Task instructions: Leaving the pictures aside, repeat every line below exactly.

[Code change snippets]
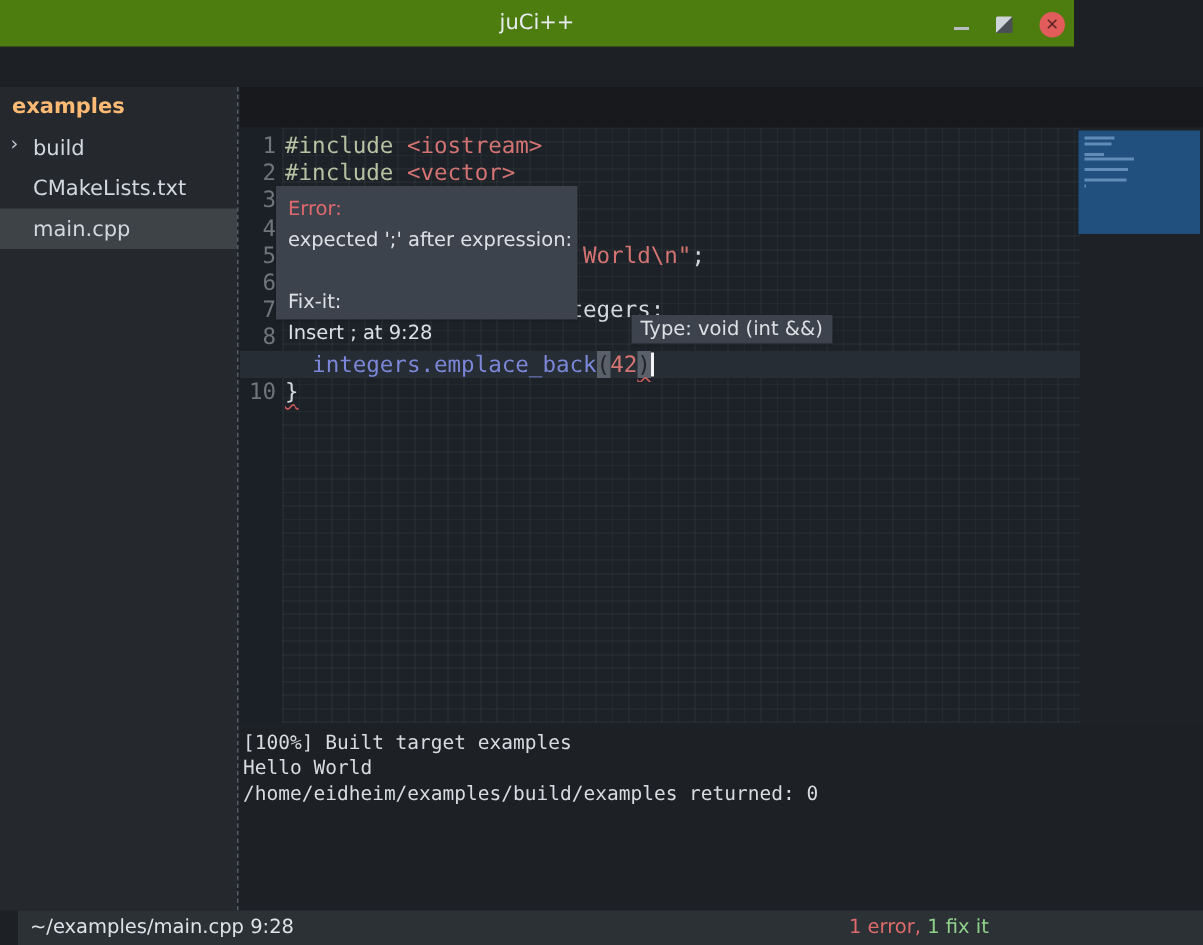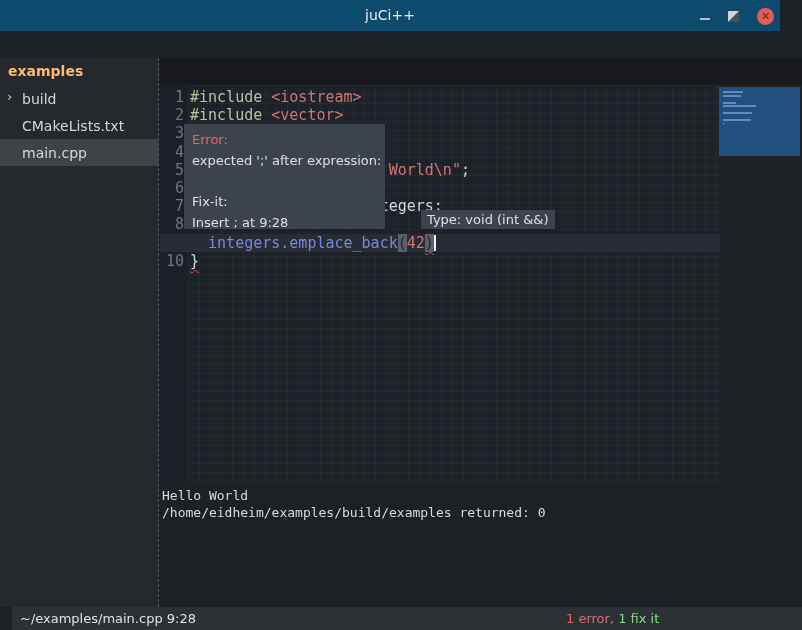"juCi++" .titlebar { background: #0c4a6e -> #4d7c0f; width: 780px -> 716px }
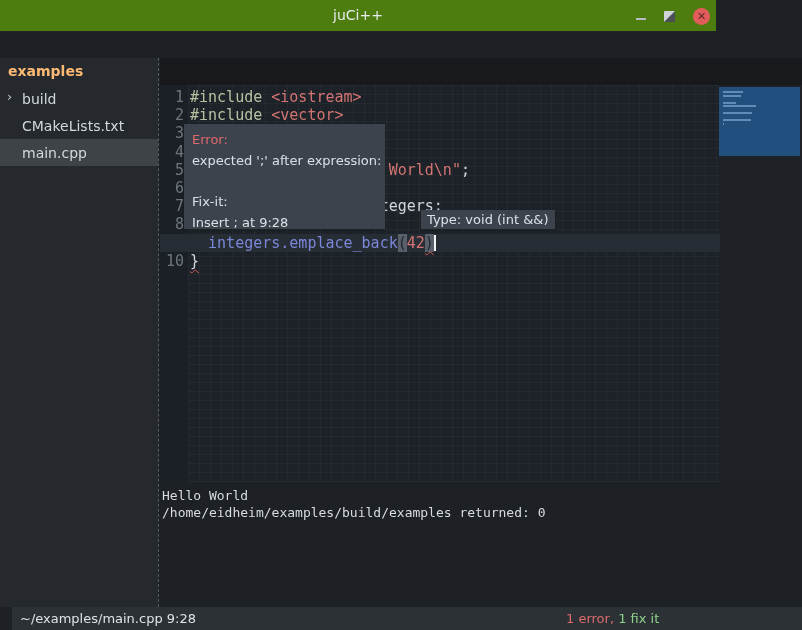"Error:" .tt-error { height: 105px -> 89px }
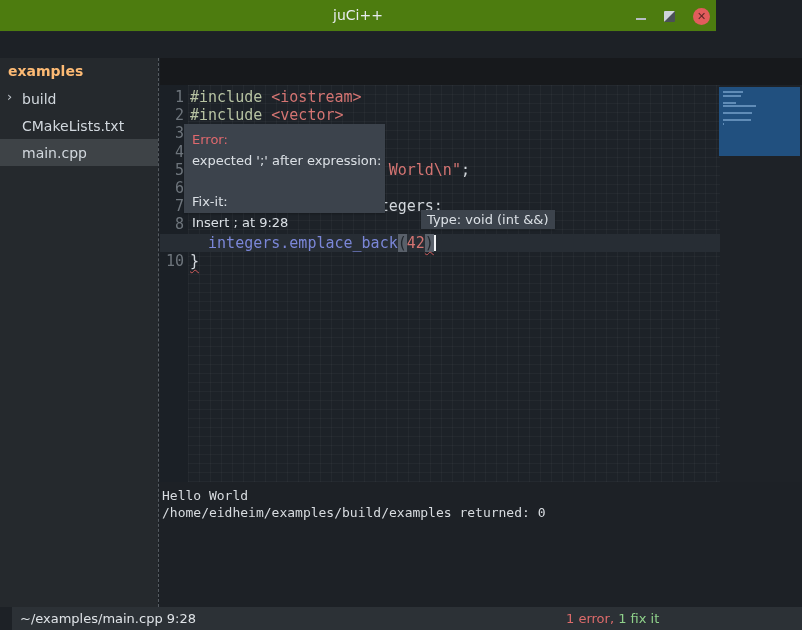"[100%] Built target examples" div.term-line { html: none -> <div>[100%] Built target examples</div> }
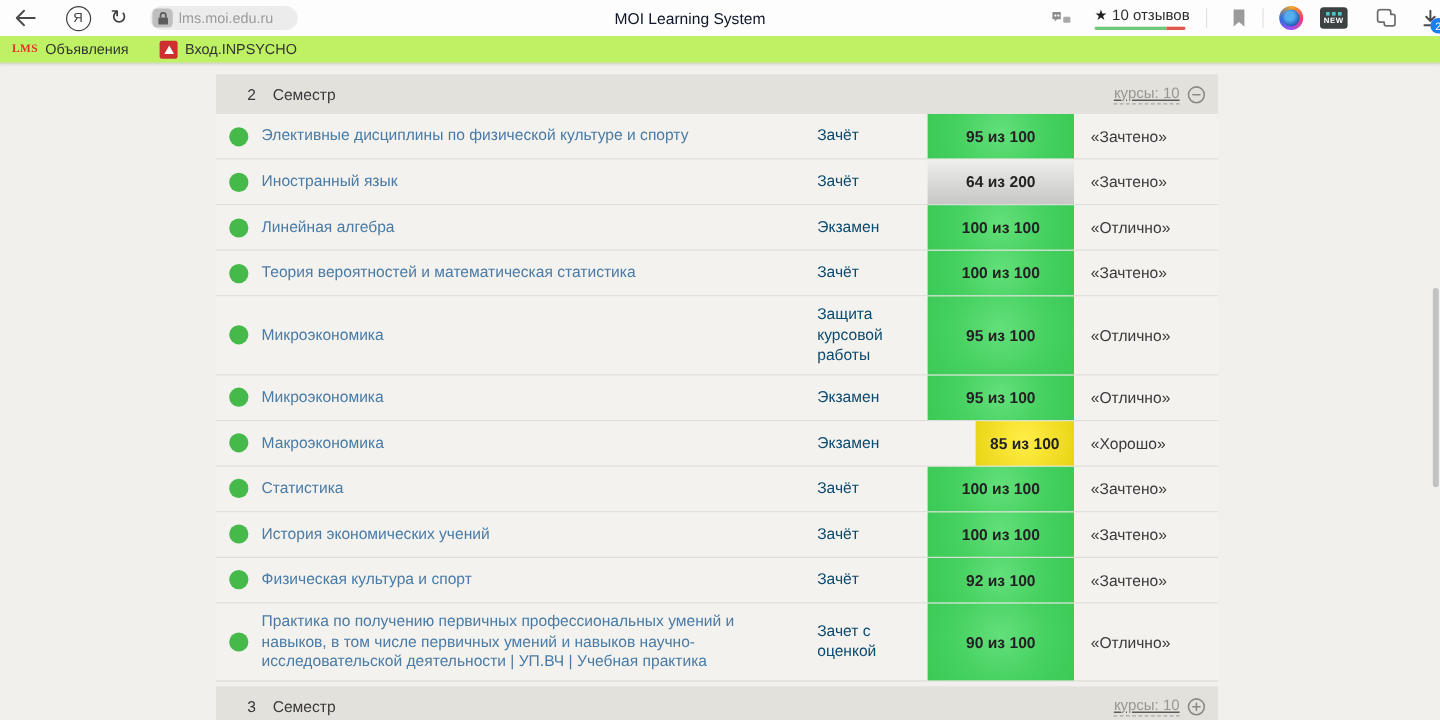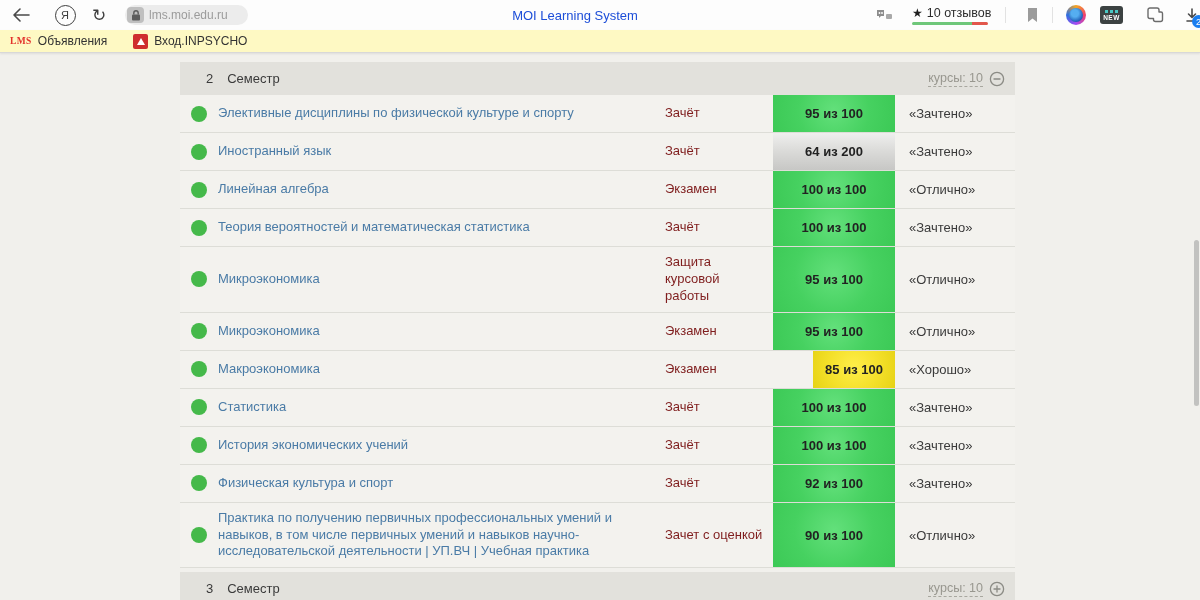"MOI Learning System" .tab-title { color: #1d4ed8 -> #0f172a }
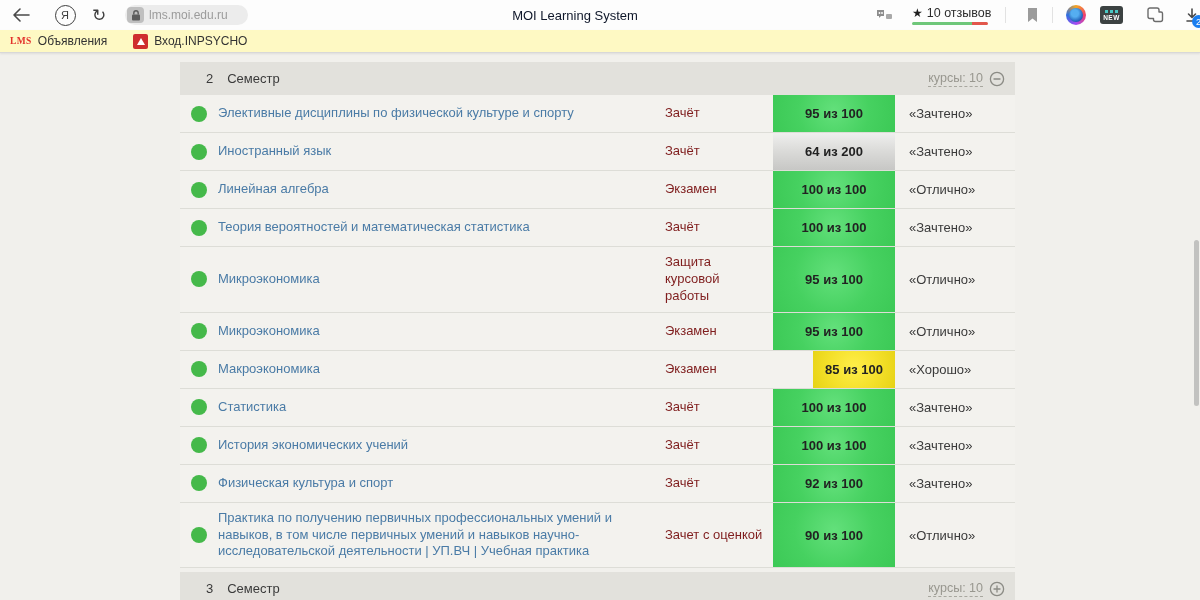"LMS" .bookmarks-bar { background: #fef9c3 -> #bef264 }
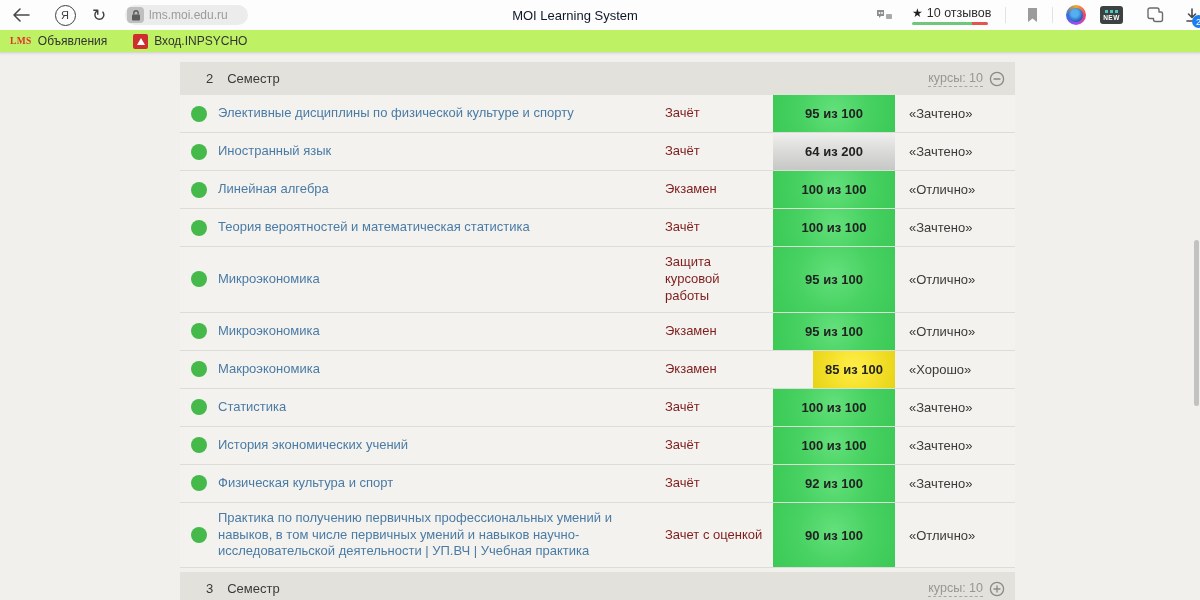"курсы: 10" .sec-right { text-decoration: none -> underline }
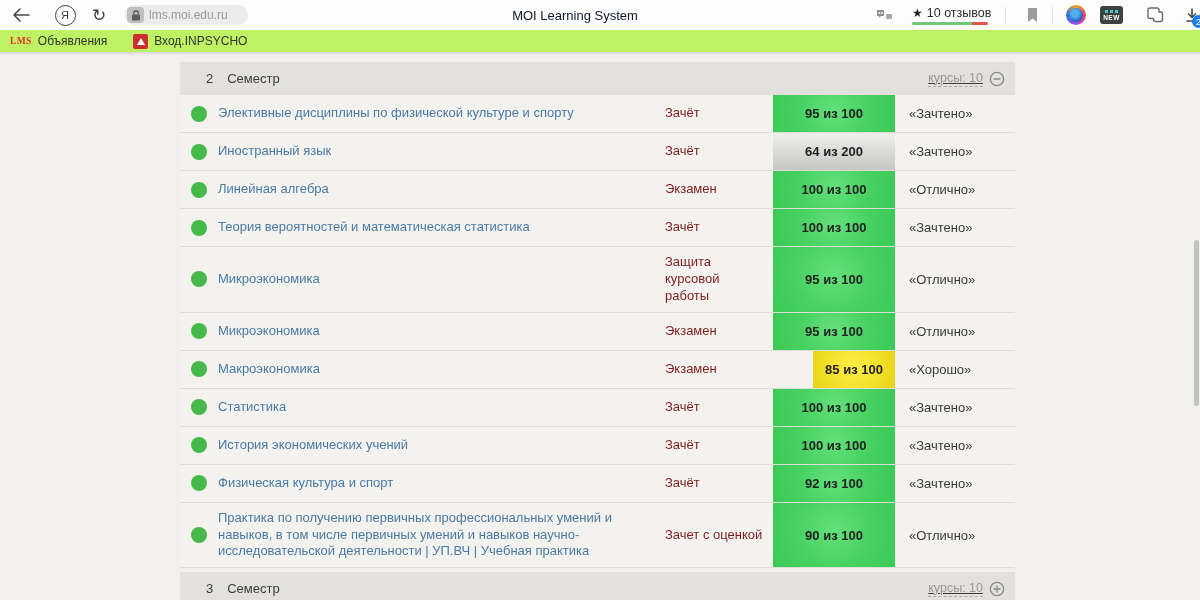"Зачёт" .rtype { color: #7f1d1d -> #0c4a6e; margin-left: none -> 16px }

Task answer:
"juCi++" .titlebar { background: #0c4a6e -> #4d7c0f; width: 780px -> 716px }
"Error:" .tt-error { height: 105px -> 89px }
"[100%] Built target examples" div.term-line { html: none -> <div>[100%] Built target examples</div> }
"MOI Learning System" .tab-title { color: #1d4ed8 -> #0f172a }
"LMS" .bookmarks-bar { background: #fef9c3 -> #bef264 }
"курсы: 10" .sec-right { text-decoration: none -> underline }
"Зачёт" .rtype { color: #7f1d1d -> #0c4a6e; margin-left: none -> 16px }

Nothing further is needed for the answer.